■ WORK TASK: Aside from the pictures, the entries should be given again exactly.

☆ ☆ ☆ ☆ ☆

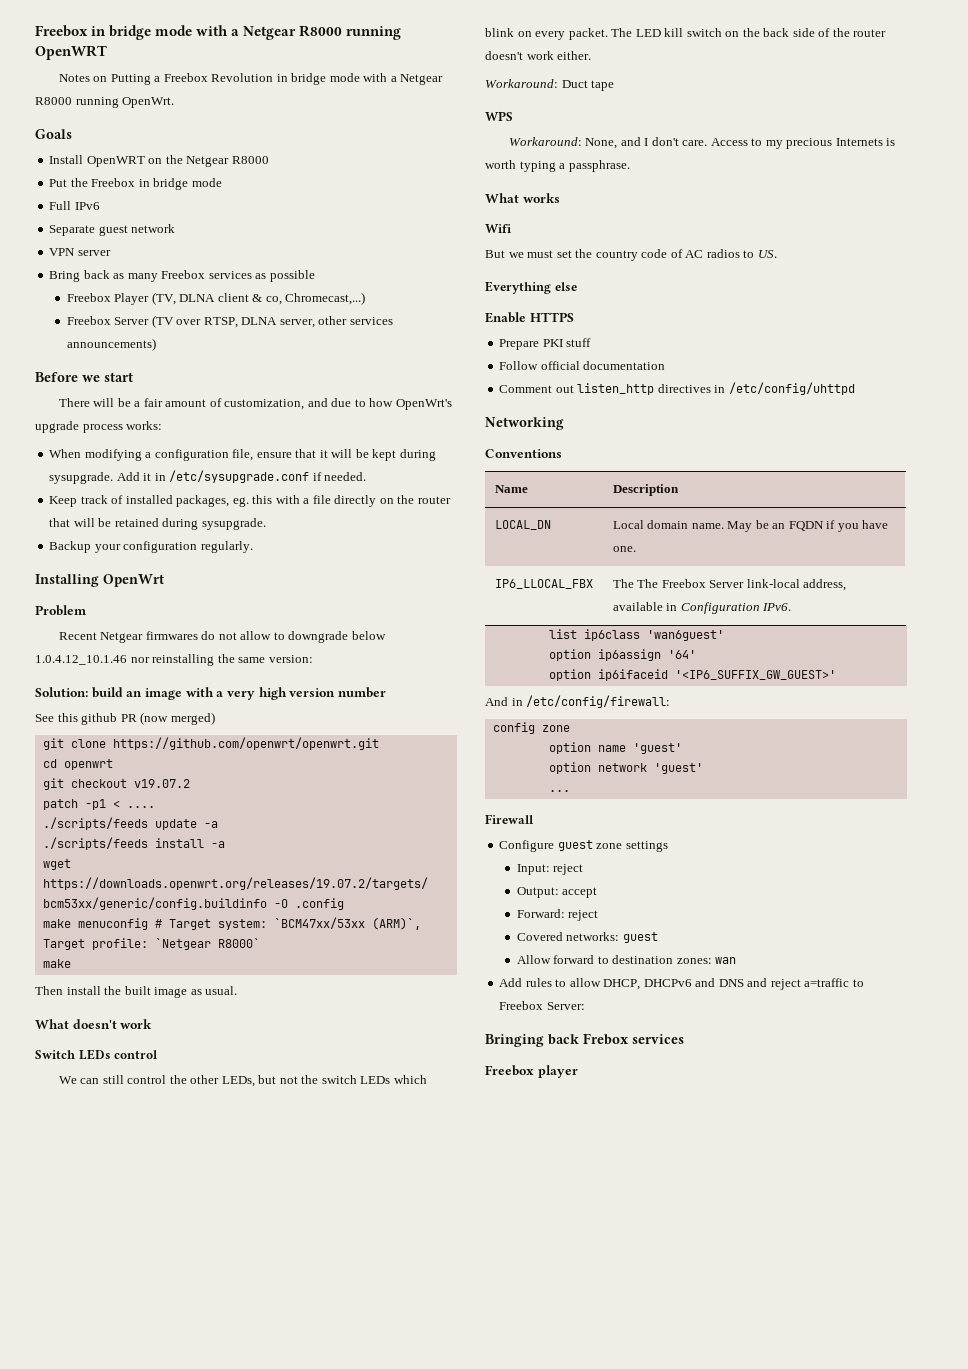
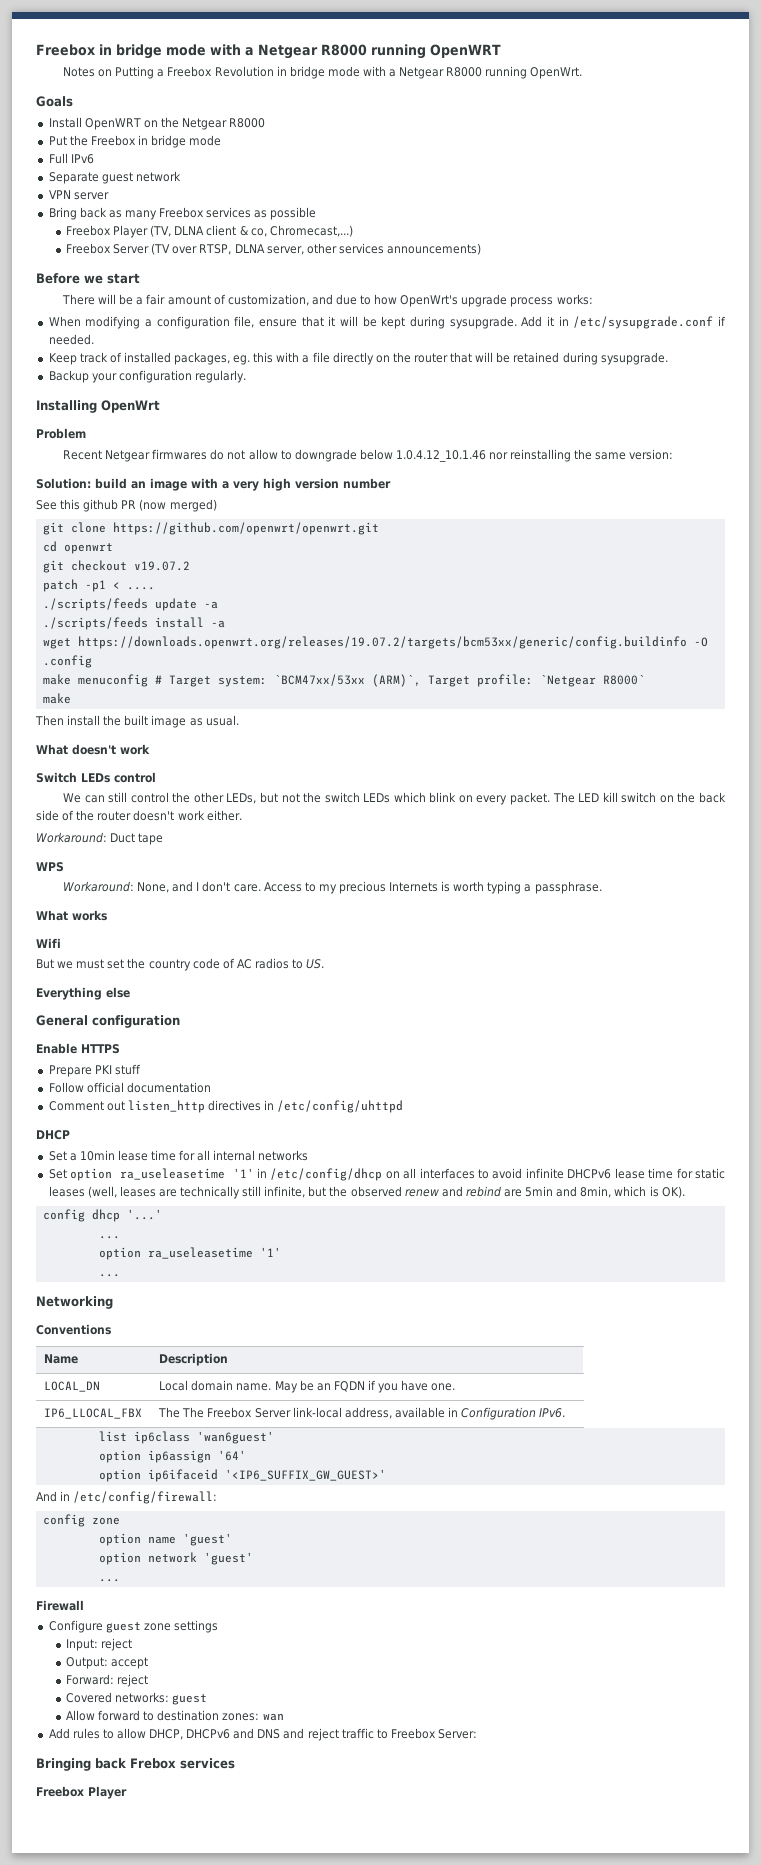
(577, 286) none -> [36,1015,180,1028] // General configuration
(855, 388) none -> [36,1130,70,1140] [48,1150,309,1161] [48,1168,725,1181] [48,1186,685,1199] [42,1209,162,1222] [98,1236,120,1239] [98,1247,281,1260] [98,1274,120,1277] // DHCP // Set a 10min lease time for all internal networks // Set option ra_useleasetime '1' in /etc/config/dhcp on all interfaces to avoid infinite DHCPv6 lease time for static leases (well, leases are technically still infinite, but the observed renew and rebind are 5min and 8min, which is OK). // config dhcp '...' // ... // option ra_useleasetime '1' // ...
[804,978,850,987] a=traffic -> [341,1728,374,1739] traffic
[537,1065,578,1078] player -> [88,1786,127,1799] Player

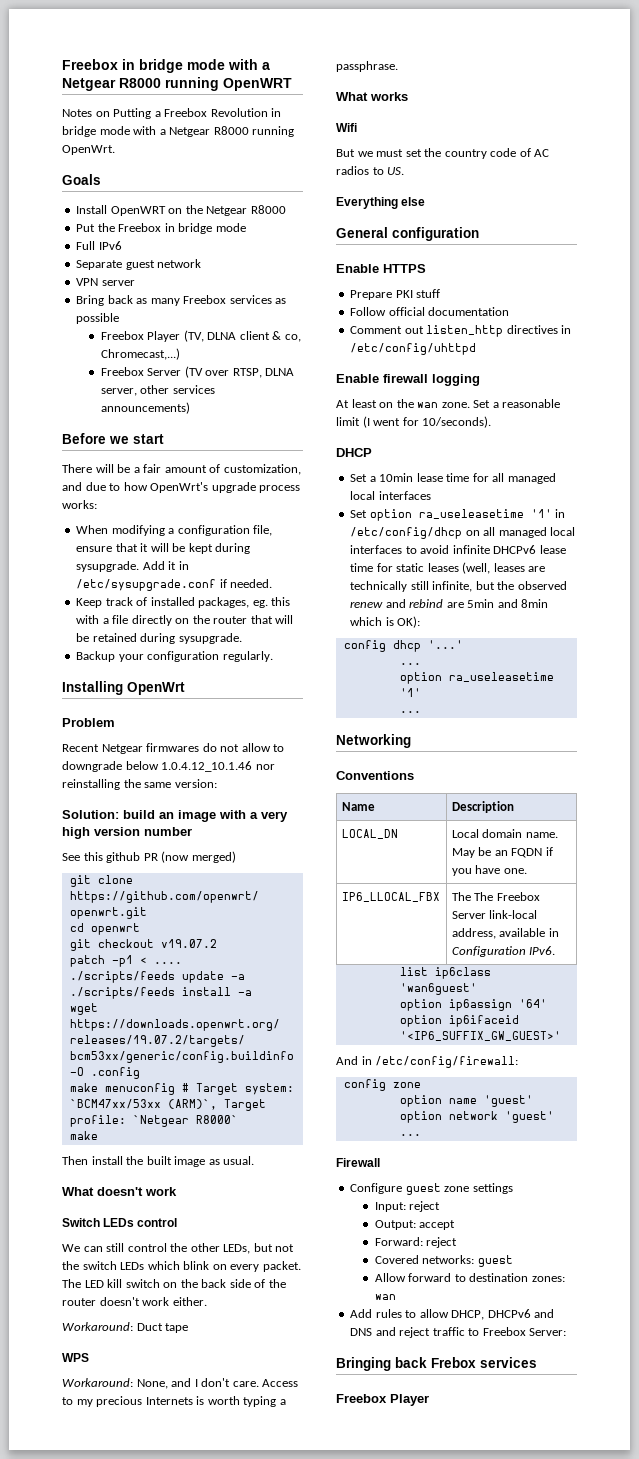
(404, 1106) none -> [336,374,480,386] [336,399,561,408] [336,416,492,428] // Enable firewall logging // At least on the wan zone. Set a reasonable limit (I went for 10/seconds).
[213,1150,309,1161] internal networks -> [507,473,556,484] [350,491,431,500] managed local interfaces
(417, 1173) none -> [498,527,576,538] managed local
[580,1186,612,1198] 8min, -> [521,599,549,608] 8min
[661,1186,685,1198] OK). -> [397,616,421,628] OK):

☆ ☆ ☆ ☆ ☆

■ WRITTEN ANSWER:
(577, 286) none -> [36,1015,180,1028] // General configuration
(855, 388) none -> [36,1130,70,1140] [48,1150,309,1161] [48,1168,725,1181] [48,1186,685,1199] [42,1209,162,1222] [98,1236,120,1239] [98,1247,281,1260] [98,1274,120,1277] // DHCP // Set a 10min lease time for all internal networks // Set option ra_useleasetime '1' in /etc/config/dhcp on all interfaces to avoid infinite DHCPv6 lease time for static leases (well, leases are technically still infinite, but the observed renew and rebind are 5min and 8min, which is OK). // config dhcp '...' // ... // option ra_useleasetime '1' // ...
[804,978,850,987] a=traffic -> [341,1728,374,1739] traffic
[537,1065,578,1078] player -> [88,1786,127,1799] Player

(404, 1106) none -> [336,374,480,386] [336,399,561,408] [336,416,492,428] // Enable firewall logging // At least on the wan zone. Set a reasonable limit (I went for 10/seconds).
[213,1150,309,1161] internal networks -> [507,473,556,484] [350,491,431,500] managed local interfaces
(417, 1173) none -> [498,527,576,538] managed local
[580,1186,612,1198] 8min, -> [521,599,549,608] 8min
[661,1186,685,1198] OK). -> [397,616,421,628] OK):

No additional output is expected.